Yale Dishwasher Broke Window Depicting Slaves: 'No One Has To Be Exposed To That Anymore'
A Yale dishwasher smashed a stained-glass window depicting slaves in a cotton field and went to court this past week to face charges. NPR's Lynn Neary speaks with Corey Menafee about the incident.
LYNN NEARY, HOST: Corey Menafee was in court last week for charges of reckless endangerment and criminal mischief. His crime? Breaking a stained-glass window on the campus of Yale University. The window? A depiction of slaves picking cotton. The window was in the dining hall of Yale's Calhoun College, where students demonstrated unsuccessfully this year to have the name of the college changed. John C. Calhoun was a slaveholder and an advocate for white supremacy. Corey Menafee was working in the dining hall as a dishwasher on June 13 when he decided the window had to go.
COREY MENAFEE: The image was brought to my attention - was, like, two weeks prior to the incident - by an alum. It was reunion weekend, came in with his 10-year-old daughter. He was - start telling us how things used to be when he was an undergrad. And then he mentioned that image was there way back, like, 10 years ago when he was there as a student, and he said it's still there. I mean, you can only imagine the type of emotions that run through an African-American, if I can say that, seeing a picture of two slaves - two actual slaves picking cotton.
NEARY: Was there anything else happening on the campus? Were you aware of some of the protests about the name of Calhoun College? Did any of that enter into it as well?
MENAFEE: Yeah, I was aware of all the controversy behind the name John Calhoun and what he represented. However, I don't want to go ahead and necessarily say that that contributed to what I did. I just simply got tired of looking at that image. I don't know, you just get fed up. It gets to a point where it's like, enough's enough. I don't know. I think it's like Edgar Allen Poe's "The Tell-Tale Heart." It was sitting in the corner of the room ticking away subconsciously - somewhere in my subconscious.
NEARY: What happened right - immediately afterwards?
MENAFEE: Yeah, I was confronted by my boss who asked me, you know - why did you do that? You know, you just damaged Yale property. Like, what is wrong with you? Why did you do that? My response was it looks a lot better.
NEARY: Did they ask you to leave the campus or...
MENAFEE: Immediately after, I (laughter) - I went into the bathroom, and I actually shaved because I knew what was coming next. I wanted to be clean-shaven before I got in front of any type of authority figure to confront me about what I did.
NEARY: But as I understand it, Yale is telling prosecutors they don't want to press charges, right?
MENAFEE: Right. That's what I'm understanding, too. But nothing has been officially decided.
NEARY: But you did have to resign from your position.
MENAFEE: That is true.
NEARY: Some people are now urging the university to give you your job back.

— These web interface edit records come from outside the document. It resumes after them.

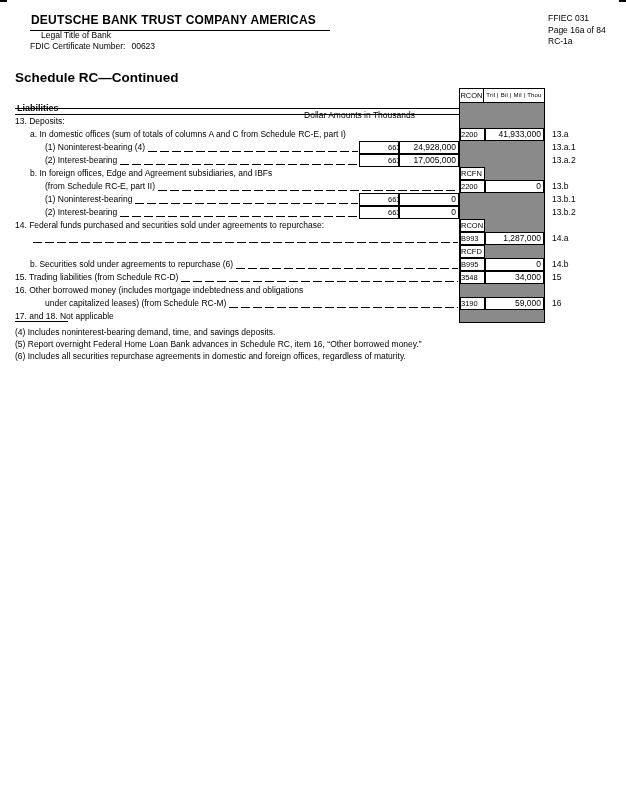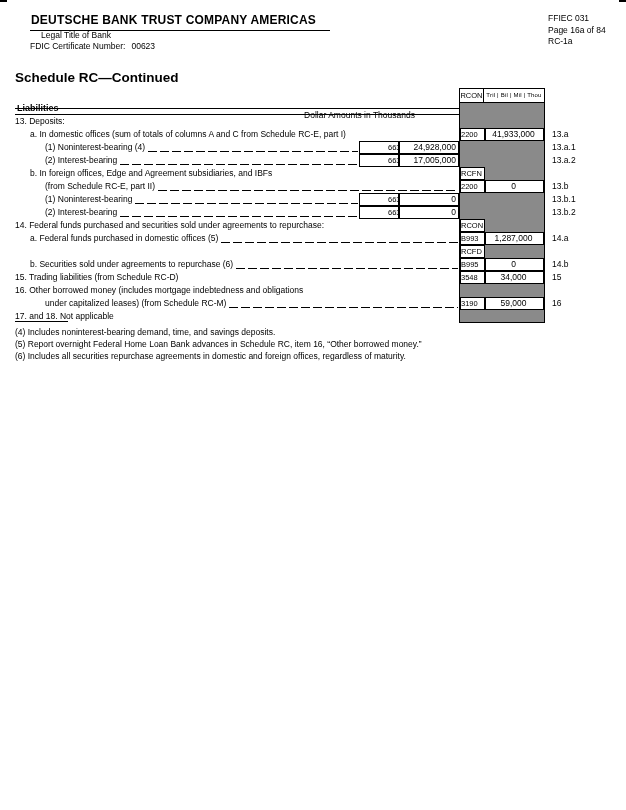--- a/index.html
+++ b/index.html
@@ -33,7 +33,7 @@
   .rcode{box-sizing:border-box;width:25px;height:13px;border:1px solid #000;background:#fff;
          font-size:7.5px;text-align:left;line-height:11px;}
   .rval{box-sizing:border-box;flex:1;height:13px;border:1px solid #000;background:#fff;
-        text-align:center;padding-right:2px;line-height:11px;}
+        text-align:right;padding-right:2px;line-height:11px;}
   .rfill{flex:1;}
   .ref{box-sizing:border-box;width:44px;padding-left:7px;white-space:nowrap;}
 

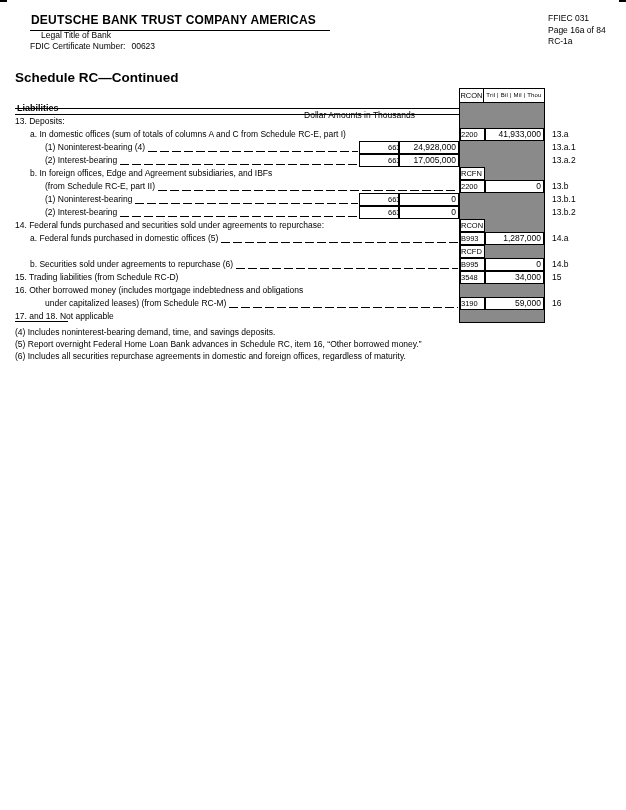--- a/index.html
+++ b/index.html
@@ -175,7 +175,6 @@
         </div>
         <div class="row row-value">
           <div class="lbl" style="padding-left: 15px;">
-            <div class="txt">a. Federal funds purchased in domestic offices (5)</div>
             <div class="leader"></div>
           </div>
           <div class="rcol">

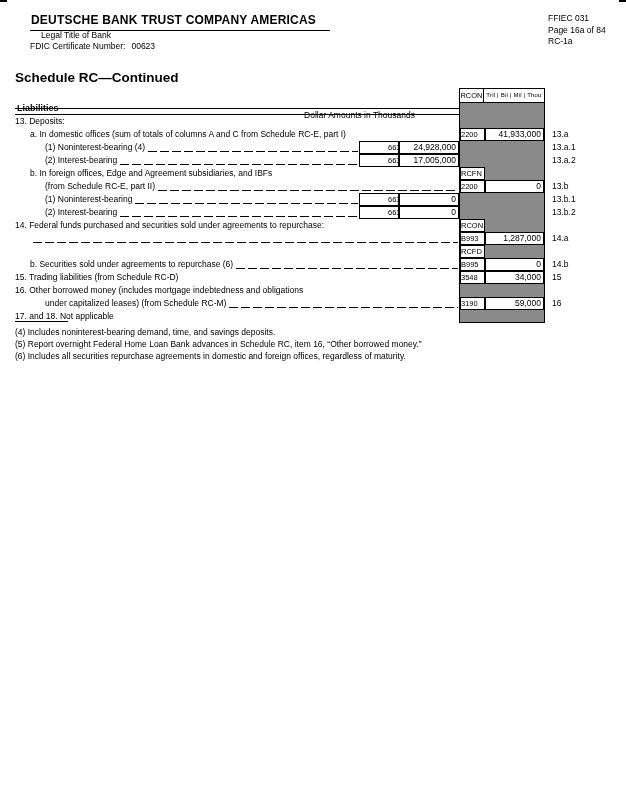--- a/index.html
+++ b/index.html
@@ -205,7 +205,7 @@
           <div class="ref">14.b</div>
         </div>
         <div class="row row-value">
-          <div class="lbl" style="padding-left: 0px; flex-direction: column;">
+          <div class="lbl" style="padding-left: 0px;">
             <div class="txt">15. Trading liabilities (from Schedule RC-D)</div>
             <div class="leader"></div>
           </div>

Do you - would you want your job back if they offered it to you?
MENAFEE: I would love my job back if it were offered to me. I mean, looking back at the situation, it was a very juvenile thing to do. There's way better ways you can handle problems than just smashing something physically.
NEARY: You did bring attention to something that Yale was already considering. Apparently, Yale was already considering assessing the art on campus, artwork that might be offensive, and that window is one of the things they were looking at replacing. And they are going to replace it. Does that give you some satisfaction at all?
MENAFEE: The fact that that image is no longer there gives me satisfaction. No one has to be exposed to that anymore.
NEARY: Corey Menafee formerly worked at Yale University. Corey, thanks so much for talking with us.
MENAFEE: You're welcome.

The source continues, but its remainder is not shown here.